Task directions —
How many lines in the records below contain the word "chris"? Answer with the number and nothing else.

Input material —
________
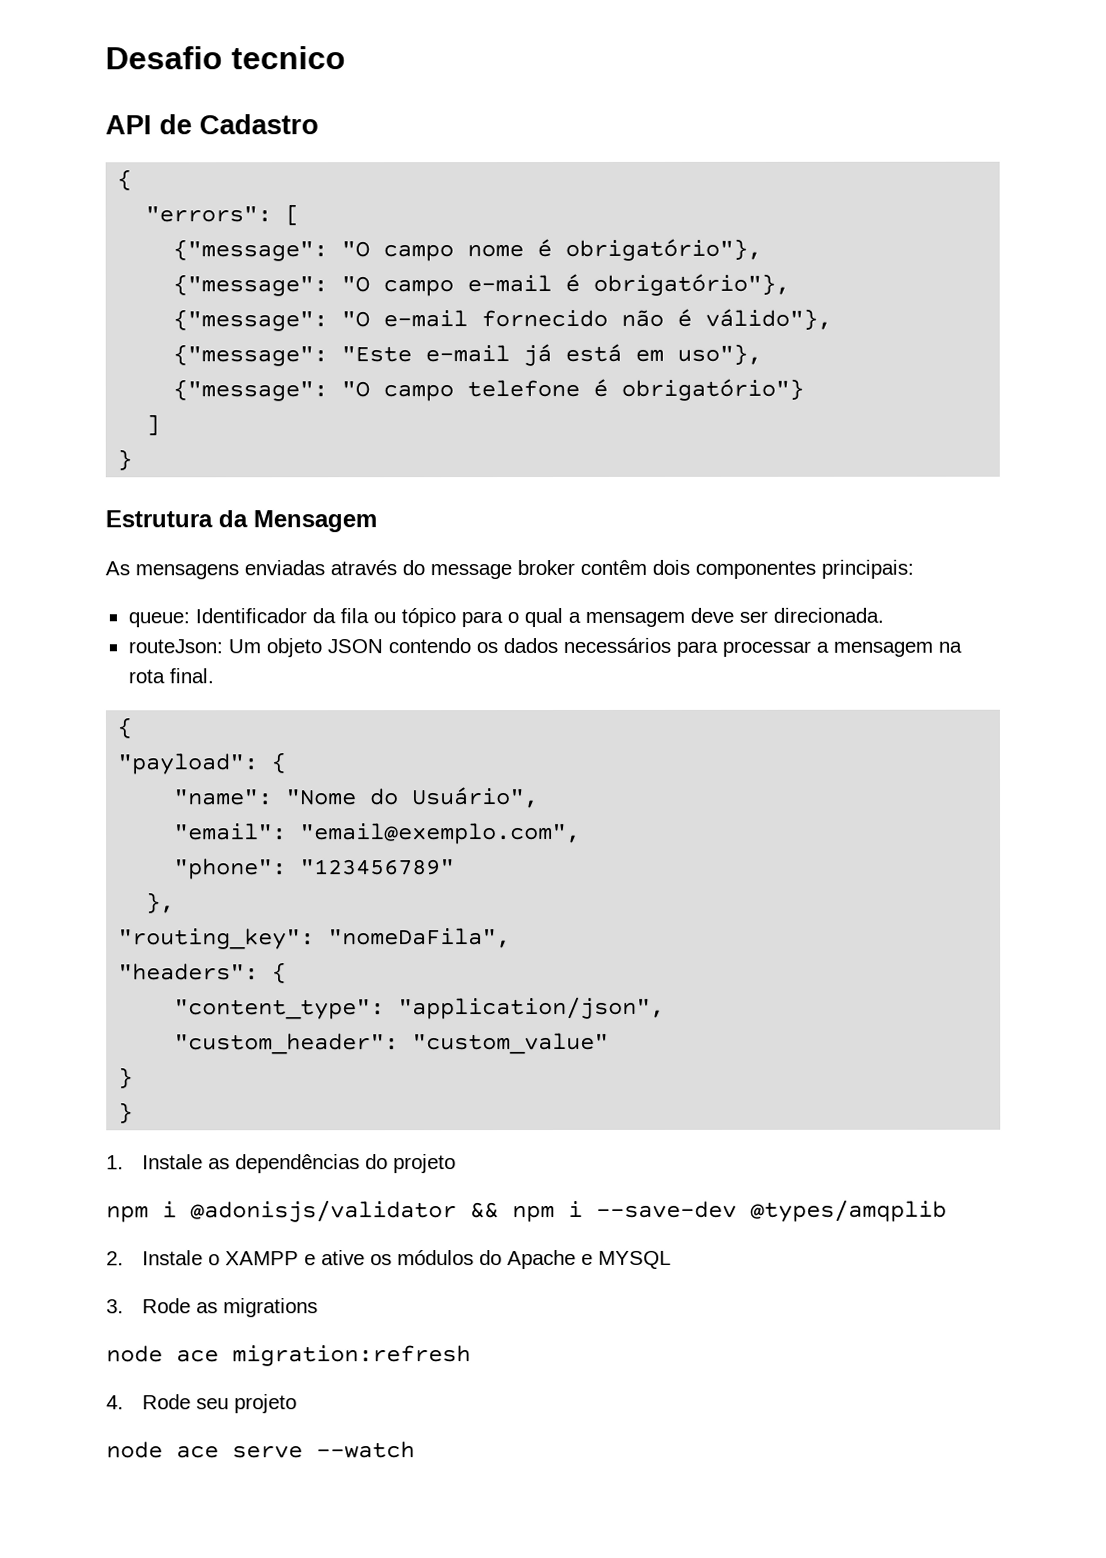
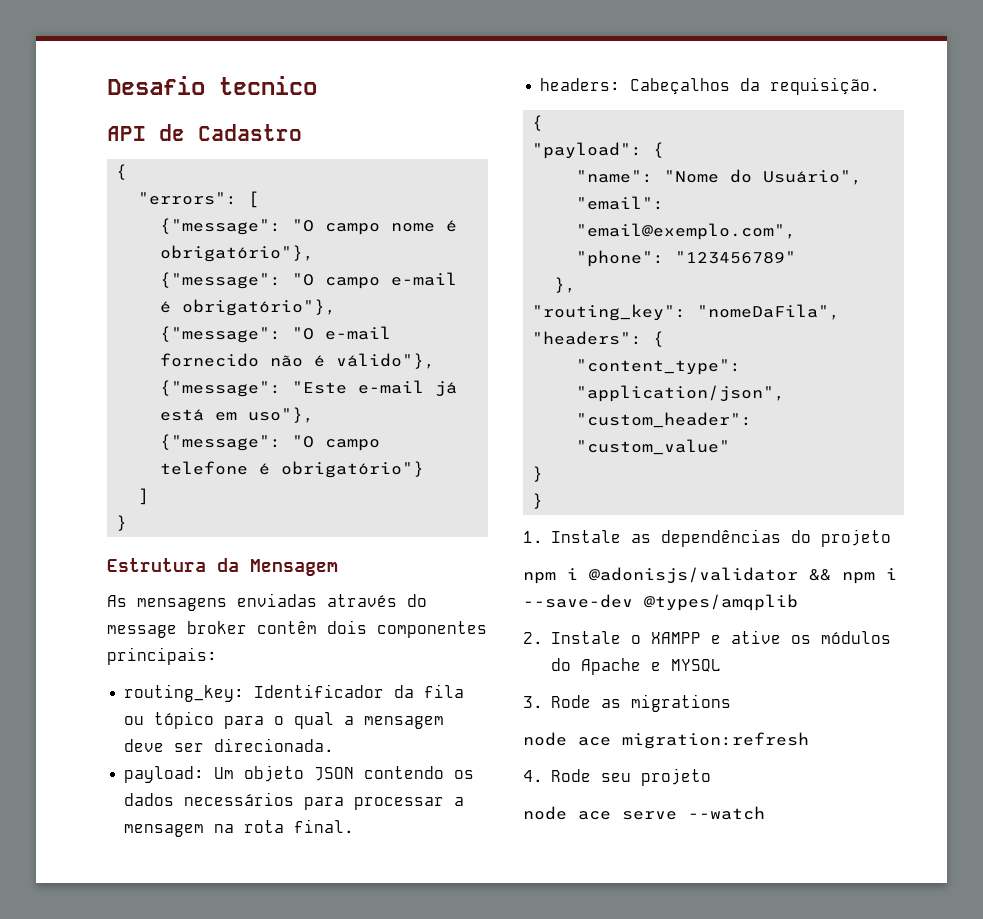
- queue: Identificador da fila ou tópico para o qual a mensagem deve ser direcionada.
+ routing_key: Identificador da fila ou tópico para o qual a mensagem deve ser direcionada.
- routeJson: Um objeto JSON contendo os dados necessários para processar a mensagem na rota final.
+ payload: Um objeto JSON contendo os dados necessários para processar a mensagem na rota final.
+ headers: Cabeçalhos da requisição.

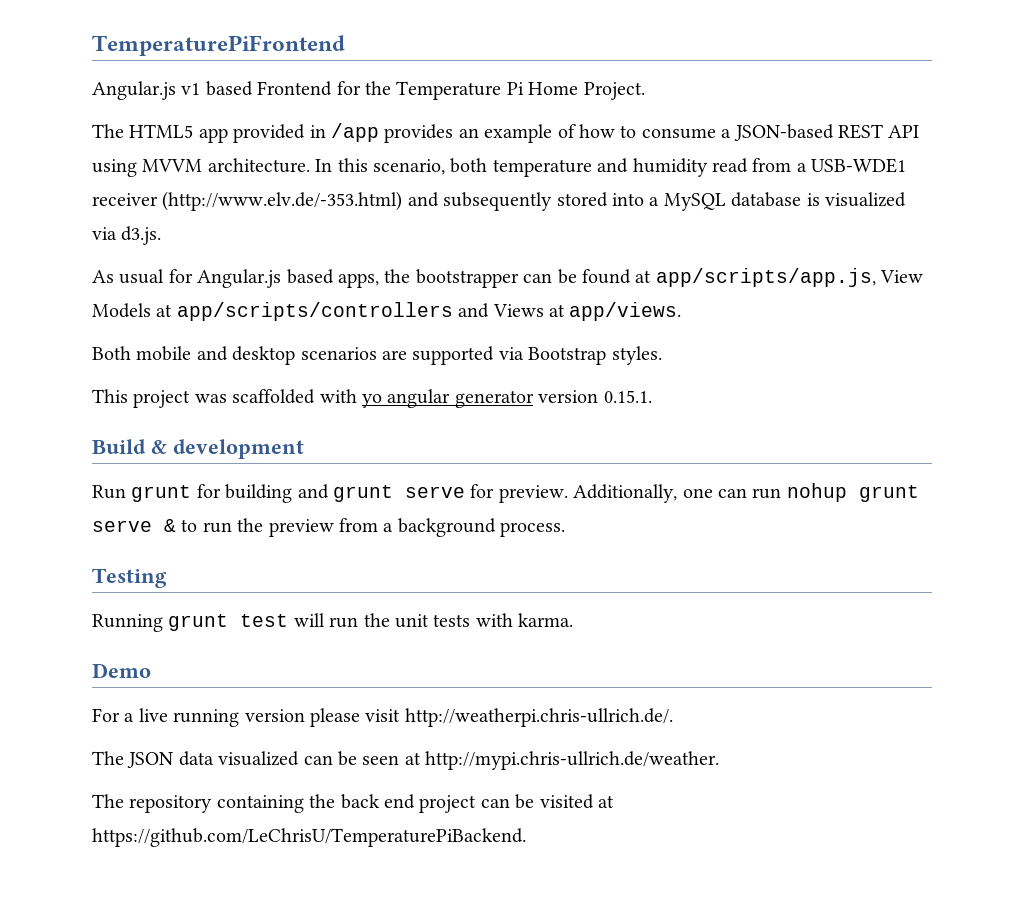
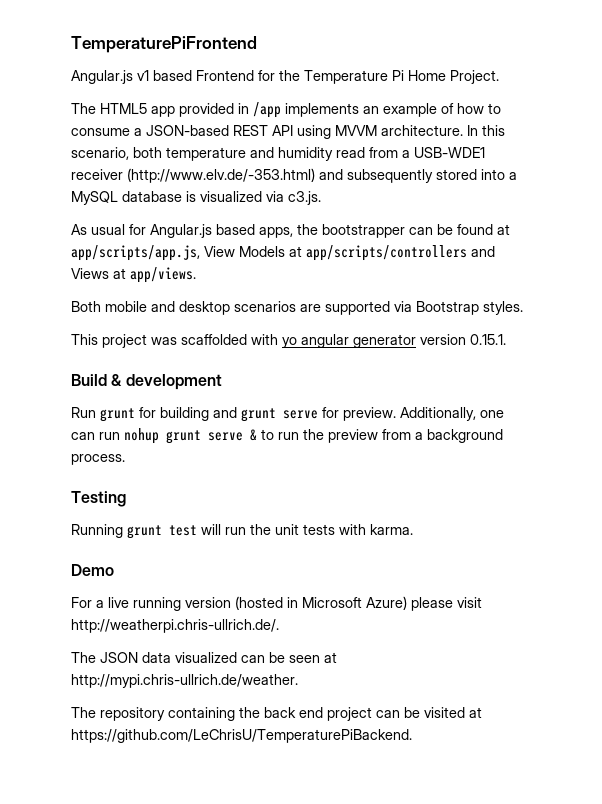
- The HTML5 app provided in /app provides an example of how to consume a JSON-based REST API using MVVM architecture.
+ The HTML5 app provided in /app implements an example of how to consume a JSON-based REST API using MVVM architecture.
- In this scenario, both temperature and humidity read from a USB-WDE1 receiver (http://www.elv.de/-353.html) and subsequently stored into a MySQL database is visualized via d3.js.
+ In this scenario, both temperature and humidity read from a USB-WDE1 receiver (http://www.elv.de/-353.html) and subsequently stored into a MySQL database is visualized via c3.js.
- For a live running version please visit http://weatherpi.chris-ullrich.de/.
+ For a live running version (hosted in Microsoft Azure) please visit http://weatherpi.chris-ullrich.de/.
________
Exercise answer —
2